◆ **Work order**
In the records below, find the line containing "[201,608,259,624] will pick" and the line containing "[114,308,343,324] DecisionGraph([epsilonSymbol]) ->". Give again exactly those lines and every line between them, omitting the pictures.

◆ **Information shown**
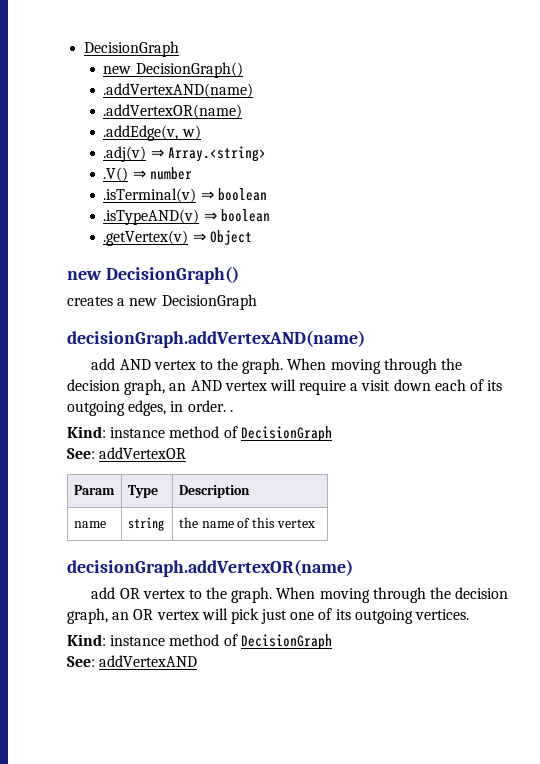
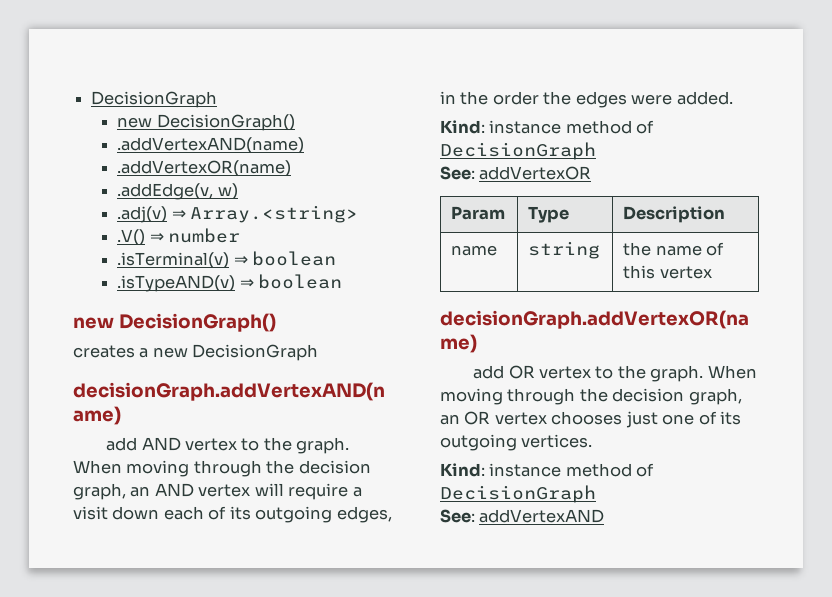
[103,230,252,246] // .getVertex(v) ⇒ Object -> (343, 281) none
[187,400,233,412] order. . -> [460,91,733,108] the order the edges were added.
[201,608,259,624] will pick -> [551,411,623,425] chooses

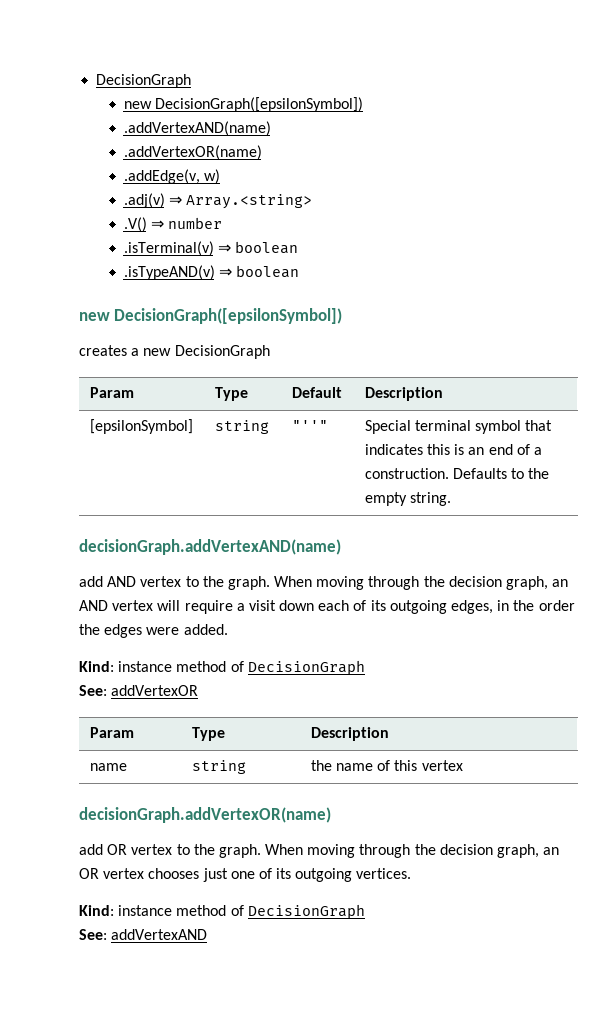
[156,114,295,131] DecisionGraph() -> [154,97,363,112] DecisionGraph([epsilonSymbol])
[118,313,276,332] DecisionGraph() -> [114,308,343,324] DecisionGraph([epsilonSymbol])
(319, 352) none -> [89,387,134,398] [214,387,248,401] [291,387,342,398] [364,387,443,401] [89,419,193,434] [214,420,269,434] [291,420,328,431] [364,420,553,434] [364,444,543,455] [364,468,550,479] [364,492,452,506] // Param | Type | Default | Description // [epsilonSymbol] | string | "''" | Special terminal symbol that indicates this is an end of a construction. Defaults to the empty string.

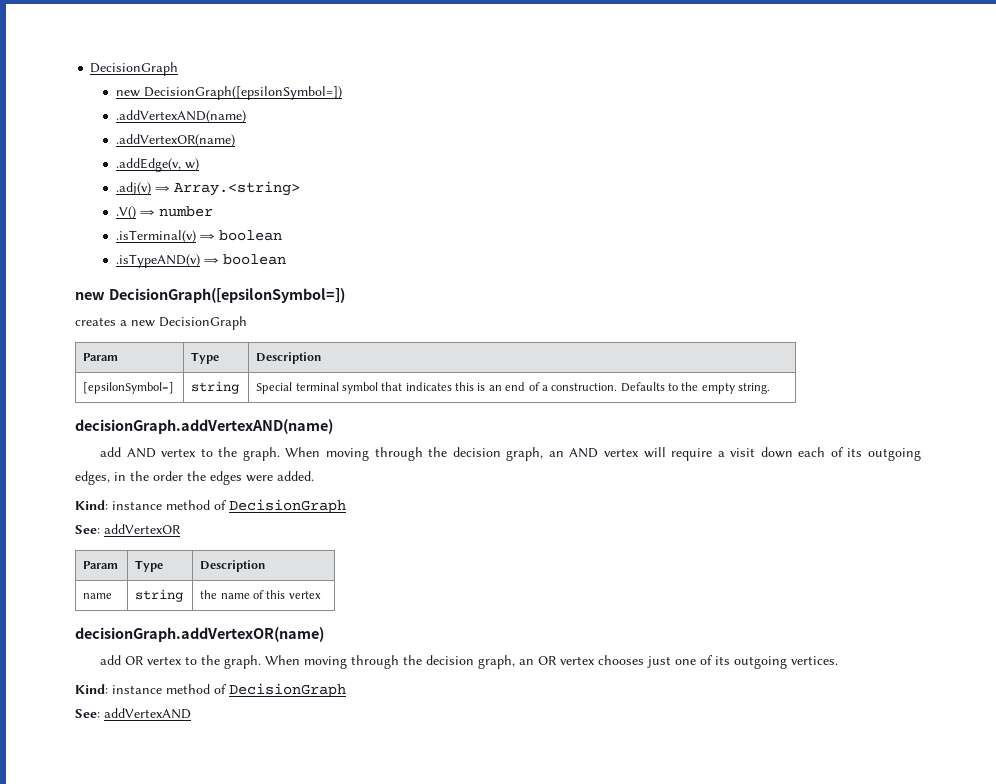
[154,97,363,112] DecisionGraph([epsilonSymbol]) -> [143,86,342,100] DecisionGraph([epsilonSymbol=])
[114,308,343,324] DecisionGraph([epsilonSymbol]) -> [108,288,345,303] DecisionGraph([epsilonSymbol=])
[291,387,342,398] [364,387,443,401] [89,419,193,434] [214,420,269,434] [291,420,328,431] | Default | Description // [epsilonSymbol] | string | "''" -> [256,352,323,364] [83,382,175,394] [191,381,240,394] | Description // [epsilonSymbol=] | string

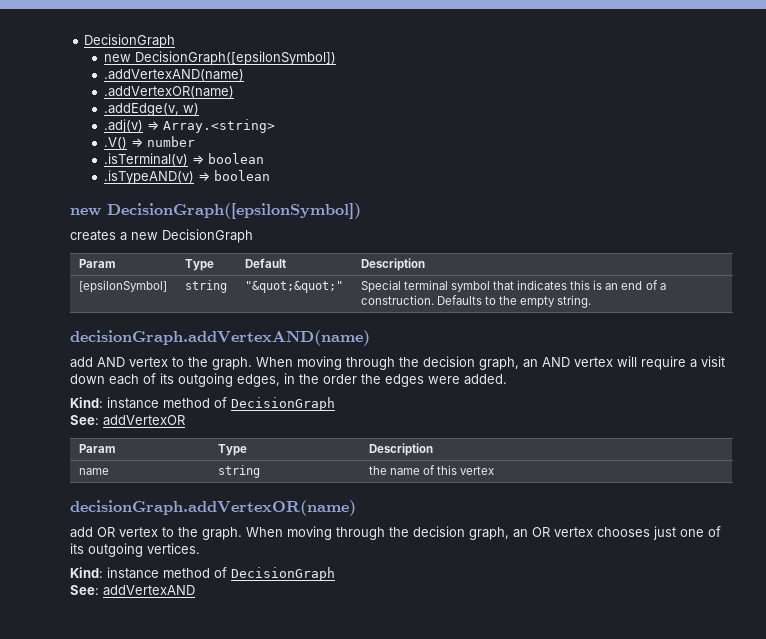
[143,86,342,100] DecisionGraph([epsilonSymbol=]) -> [134,51,336,65] DecisionGraph([epsilonSymbol])
[108,288,345,303] DecisionGraph([epsilonSymbol=]) -> [107,203,361,219] DecisionGraph([epsilonSymbol])
[256,352,323,364] [83,382,175,394] [191,381,240,394] | Description // [epsilonSymbol=] | string -> [244,258,286,268] [360,258,425,271] [78,280,167,293] [184,280,227,293] [244,281,343,293] | Default | Description // [epsilonSymbol] | string | "&quot;&quot;"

◆ **Output of the exercise**
[201,608,259,624] will pick -> [551,411,623,425] chooses

[156,114,295,131] DecisionGraph() -> [154,97,363,112] DecisionGraph([epsilonSymbol])
[118,313,276,332] DecisionGraph() -> [114,308,343,324] DecisionGraph([epsilonSymbol])
(319, 352) none -> [89,387,134,398] [214,387,248,401] [291,387,342,398] [364,387,443,401] [89,419,193,434] [214,420,269,434] [291,420,328,431] [364,420,553,434] [364,444,543,455] [364,468,550,479] [364,492,452,506] // Param | Type | Default | Description // [epsilonSymbol] | string | "''" | Special terminal symbol that indicates this is an end of a construction. Defaults to the empty string.

[154,97,363,112] DecisionGraph([epsilonSymbol]) -> [143,86,342,100] DecisionGraph([epsilonSymbol=])
[114,308,343,324] DecisionGraph([epsilonSymbol]) -> [108,288,345,303] DecisionGraph([epsilonSymbol=])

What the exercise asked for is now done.